Items from a data source:
****************************************

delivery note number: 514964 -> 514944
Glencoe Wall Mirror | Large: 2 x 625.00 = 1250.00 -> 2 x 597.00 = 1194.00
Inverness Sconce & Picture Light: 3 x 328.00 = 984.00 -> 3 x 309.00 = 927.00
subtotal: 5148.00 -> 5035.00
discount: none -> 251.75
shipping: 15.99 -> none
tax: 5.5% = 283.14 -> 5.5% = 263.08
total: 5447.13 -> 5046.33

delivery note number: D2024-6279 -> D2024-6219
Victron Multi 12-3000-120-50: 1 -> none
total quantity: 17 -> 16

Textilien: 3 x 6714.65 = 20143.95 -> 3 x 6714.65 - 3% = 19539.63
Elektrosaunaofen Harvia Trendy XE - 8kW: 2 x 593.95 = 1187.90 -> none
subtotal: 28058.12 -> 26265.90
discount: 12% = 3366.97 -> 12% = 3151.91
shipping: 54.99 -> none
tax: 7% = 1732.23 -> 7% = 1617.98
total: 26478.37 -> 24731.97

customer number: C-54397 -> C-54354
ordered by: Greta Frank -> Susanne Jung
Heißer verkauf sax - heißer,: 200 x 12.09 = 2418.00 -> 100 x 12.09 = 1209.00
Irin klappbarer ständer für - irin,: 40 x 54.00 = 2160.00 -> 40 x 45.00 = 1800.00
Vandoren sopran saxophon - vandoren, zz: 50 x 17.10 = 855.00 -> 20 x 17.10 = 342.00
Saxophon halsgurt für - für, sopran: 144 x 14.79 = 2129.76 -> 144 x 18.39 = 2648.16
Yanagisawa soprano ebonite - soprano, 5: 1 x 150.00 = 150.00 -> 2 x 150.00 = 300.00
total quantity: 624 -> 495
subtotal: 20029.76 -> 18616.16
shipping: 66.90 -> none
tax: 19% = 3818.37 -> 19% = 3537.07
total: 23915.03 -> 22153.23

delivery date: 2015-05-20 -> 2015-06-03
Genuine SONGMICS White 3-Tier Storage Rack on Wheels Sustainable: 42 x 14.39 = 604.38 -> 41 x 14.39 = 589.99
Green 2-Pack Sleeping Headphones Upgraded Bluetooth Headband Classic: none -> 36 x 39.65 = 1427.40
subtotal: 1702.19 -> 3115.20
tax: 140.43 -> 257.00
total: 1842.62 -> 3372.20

****************************************

- **Exercise brief**: Your answer should be one number: how many lines of the records hold "none".

- **Answer section**: 7